Мы с музыкой, к моему великому сожалению, живем, почти не встречаясь. Уже не раз я с горечью писал, что мать моя закончила консерваторию, а я пошел в отца. Ни слуха у меня, ни голоса (пою прекрасно, ибо с дикой страстью это делаю, в мотив почти не попадая). А совсем недавно был я в Москве на концерте очень известного скрипача Виктора Третьякова. Он пригласил нас (тещу, Тату и меня) в консерваторию, где он играл в честь собственного дня рождения, после чего нам предстояла основательная выпивка — я согласился с радостью и благодарно. Но так случилось (неслучайно), что я мог прийти только в конце второго отделения и был запущен на балкон под самой крышей, где густой толпой стояли меломаны-фанатики, явные и очевидные безбилетники с одухотворенными поношенными лицами. Теща с Татой наслаждались музыкой где-то на блатных местах партера, а мне и сцену было видно только изредка. (Уже на пьянке теща моя сказала: «Знаете, Виктор, вы божественно играли, но мне было так странно на вас смотреть — я не привыкла видеть у скрипачей русские лица».) Вспомнилось это к тому, что я от предвкушения скорой выпивки стал источать, по всей видимости, некие зловредные для музыки флюиды нетерпения. И, будучи людьми утонченными, мои соседи по балкону стали эти флюиды ощущать спиной. Поводили головами и оглядывались. Я это понял, когда стоявший передо мной меломан вдруг обернулся ко мне и тихо сказал:
— Брамс. Последняя вещь в концерте.
Однако же вернемся к посиделкам у друзей. Еще немного выпив, я сообразил, как мне принять участие в их разговоре. И в паузу, покуда разливали, вклинившись, сказал с печалью и достоинством:
— А я когда-то был на исполнении сюиты Рахманинова «Колокола» и написал поэму прямо в зале… — Наконец-то! Все смотрели на меня — любовь и ожидание светились в их доброжелательных глазах. Но больше мне сказать им было нечего. Поскольку наизусть я ничего уже не помнил, а с той поры, как потерялся текст, прошло лет сорок.

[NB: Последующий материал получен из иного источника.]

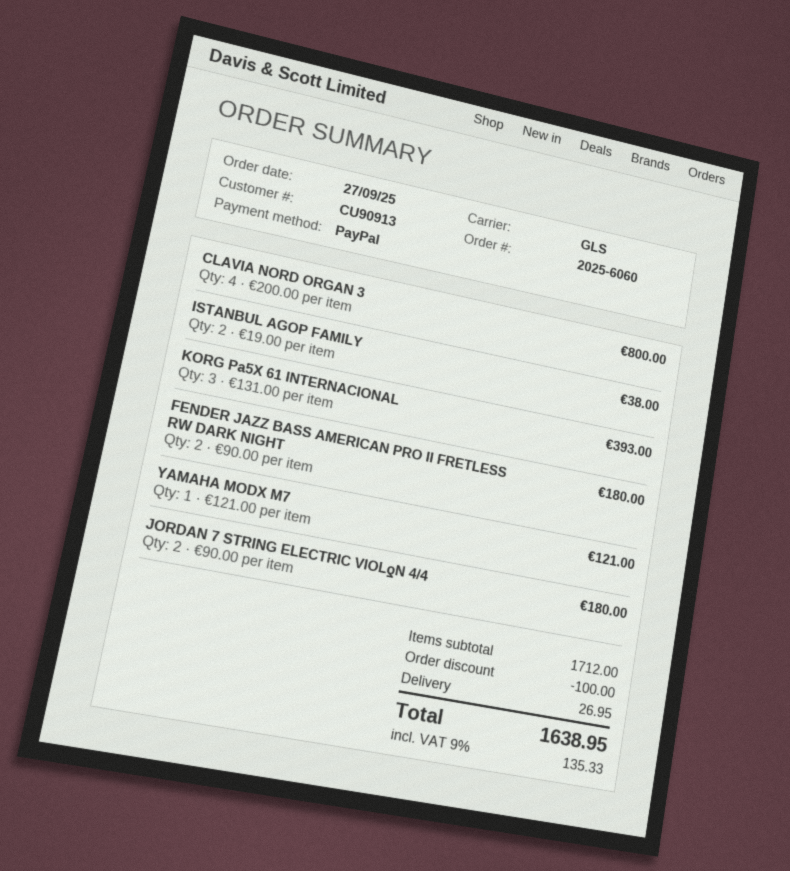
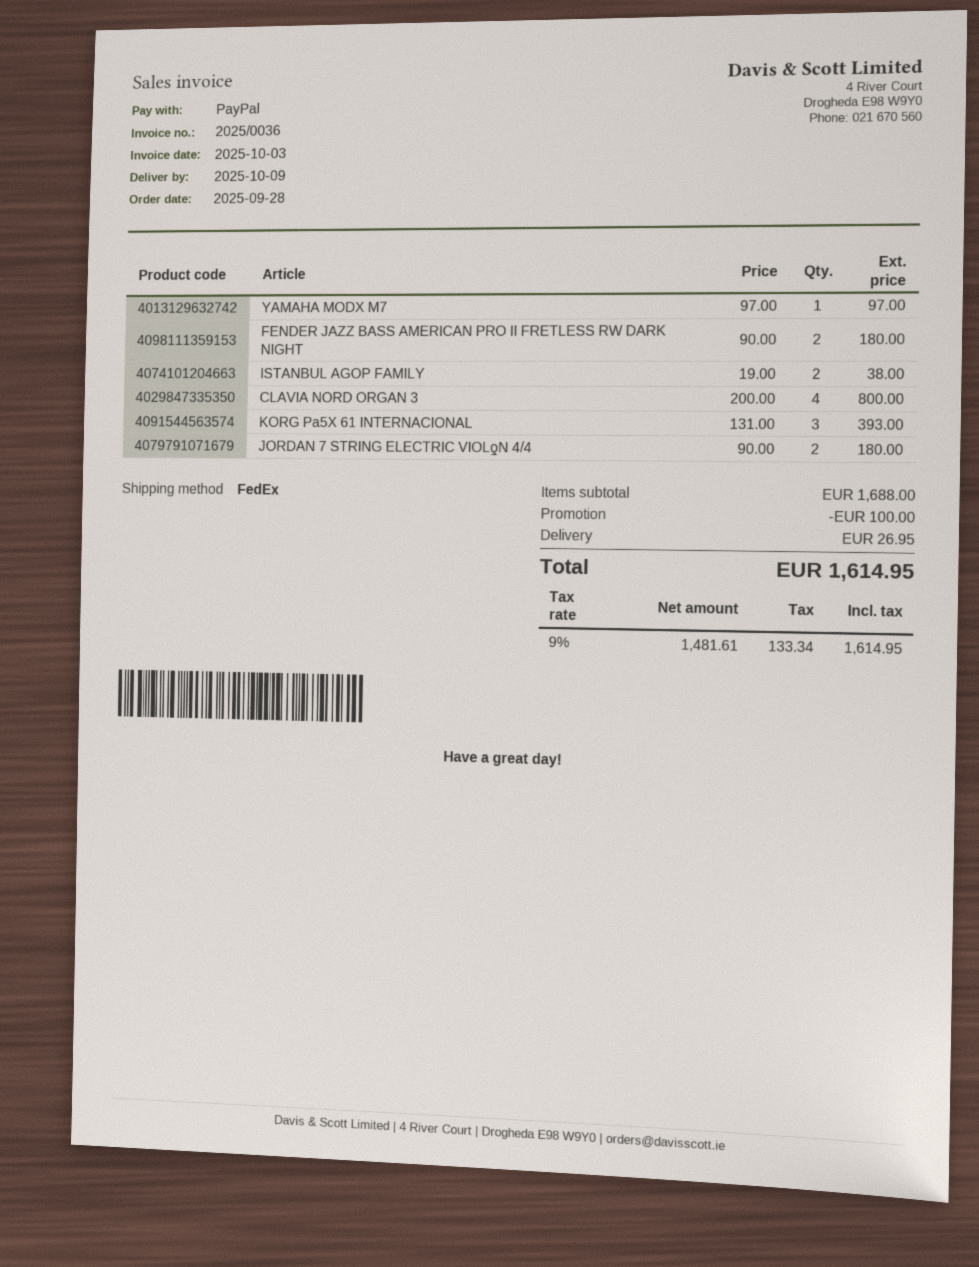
order date: 2025-09-27 -> 2025-09-28
shipping method: GLS -> FedEx
YAMAHA MODX M7: 1 x 121.00 = 121.00 -> 1 x 97.00 = 97.00
subtotal: 1712.00 -> 1688.00
tax: 9% = 135.33 -> 9% = 133.34
total: 1638.95 -> 1614.95

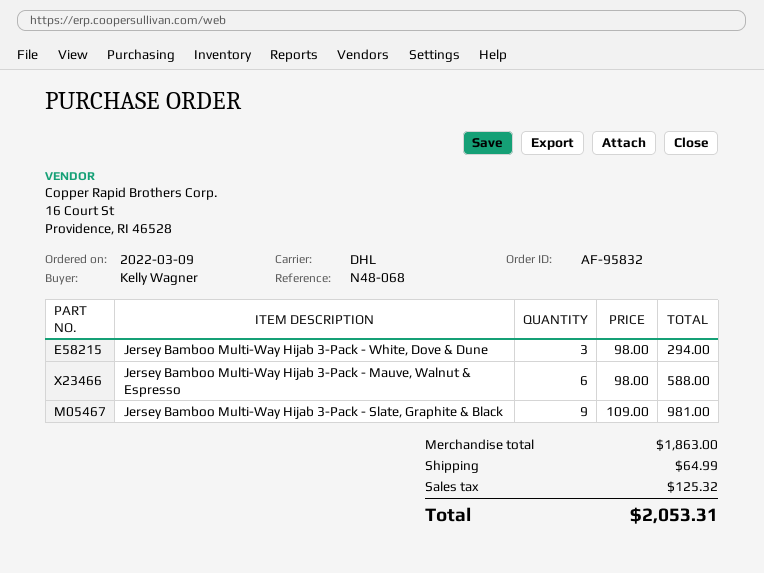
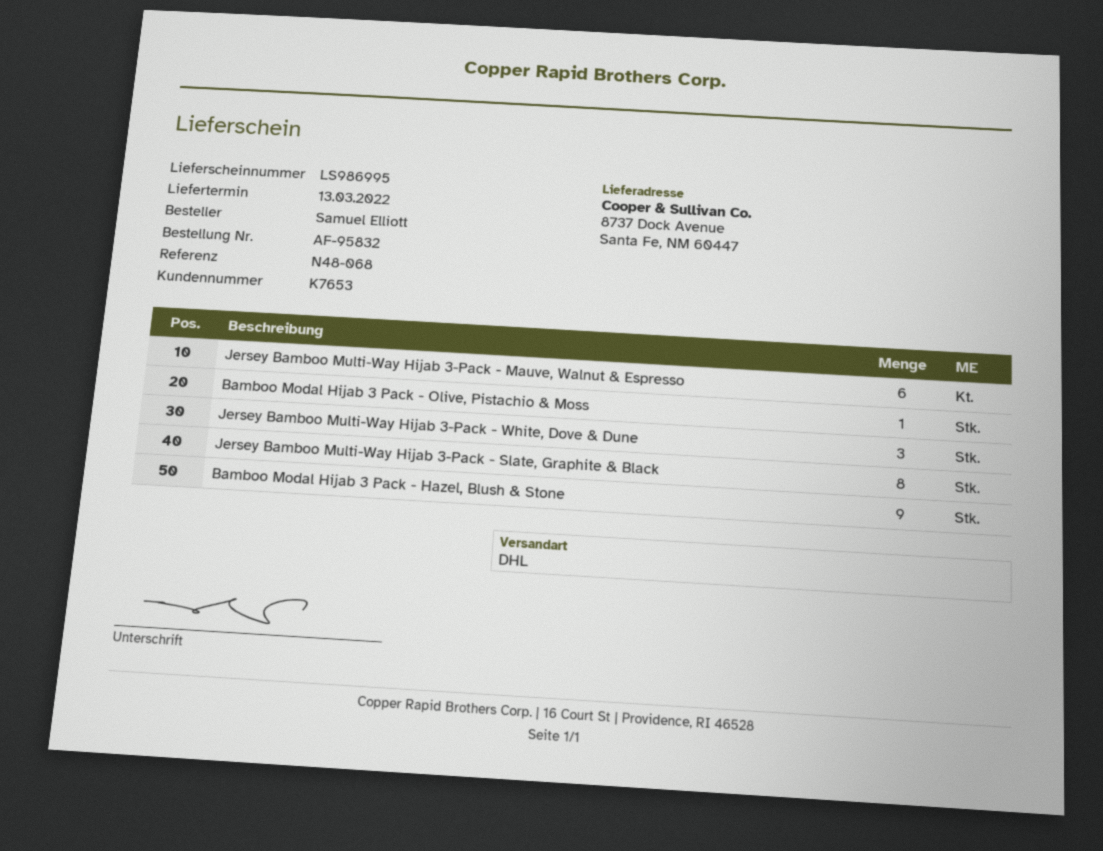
ordered by: Kelly Wagner -> Samuel Elliott
Jersey Bamboo Multi-Way Hijab 3-Pack - Slate, Graphite & Black: 9 -> 8
Bamboo Modal Hijab 3 Pack - Olive, Pistachio & Moss: none -> 1
Bamboo Modal Hijab 3 Pack - Hazel, Blush & Stone: none -> 9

Застольный разговор возобновился, я еще немного выпил и сидел, печалясь теперь уже о той давнишней потере. Я и вправду как-то был затащен приятелем в Малый зал Московской консерватории. Там был концерт фортепианного дуэта: Марк Тайманов (шахматный гроссмейстер по совместительству) и его жена Любовь Брук играли Рахманинова. Мой приятель дружил с этой семьей, а потому не мог не пойти. А я, подозреваю, согласился, потому что название «Малый зал» ассоциировалось у меня с краткостью мероприятия. Но музыку я слушал с удовольствием, и что-то она делала со мной, ибо, едва лишь они начали играть сюиту «Колокола», я вытянул из кармана блокнот и достал авторучку. Чувство музыкальной композиции (скажу без похвальбы) оказалось мне не чуждо: я закончил свой большой стих одновременно с окончанием сюиты. После пару раз я завывал его на пьянках, но лирическая патетика плохо совмещается с застольями, и я его забыл, а текст пропал куда-то.
Это было уже не первое мое сочинение под музыку. Я года за два до того столь же случайно попал в Питере на исполнение оратории Генделя «Самсон». Меня тогда в капеллу затащил мой питерский приятель (что мне так везет на меломанов?). Я как раз в то время остро переживал свое еврейство и кропал переживательные стишки, поэтому немедленно схватился за бумагу. За полтора часа, что исполнялась оратория, я написал поэму о Самсоне. Была она полна гордыни и патетики. Я с пафосом вещал о том, что бедный и униженный Самсон воспрянет и сокрушит храм Дагона. Мои библейские познания были целиком почерпнуты из программки, выданной всем зрителям на входе. До сих пор я помню последние четыре строчки, из них ясно проступает все предыдущее содержание:
Журчит растаявшее скерцо,
прозрачен генделевский гроб,
самсоны давят иноверцев
на узкой тропке в гардероб.
Хорошо, что утопил эту поэму в помойном ведре совместно с толстой пачкой всяческой слюнявой лирики, подумал я. Но жалко, что пропал и стих о том фортепианном дуэте. Я сейчас бы вставил его в книгу, хоть и пафоса там было многовато, но еще одно свидетельство о прошлом. И не только я не помнил, куда делись те листки, но даже вида их не помнил, хотя видит Бог — писал.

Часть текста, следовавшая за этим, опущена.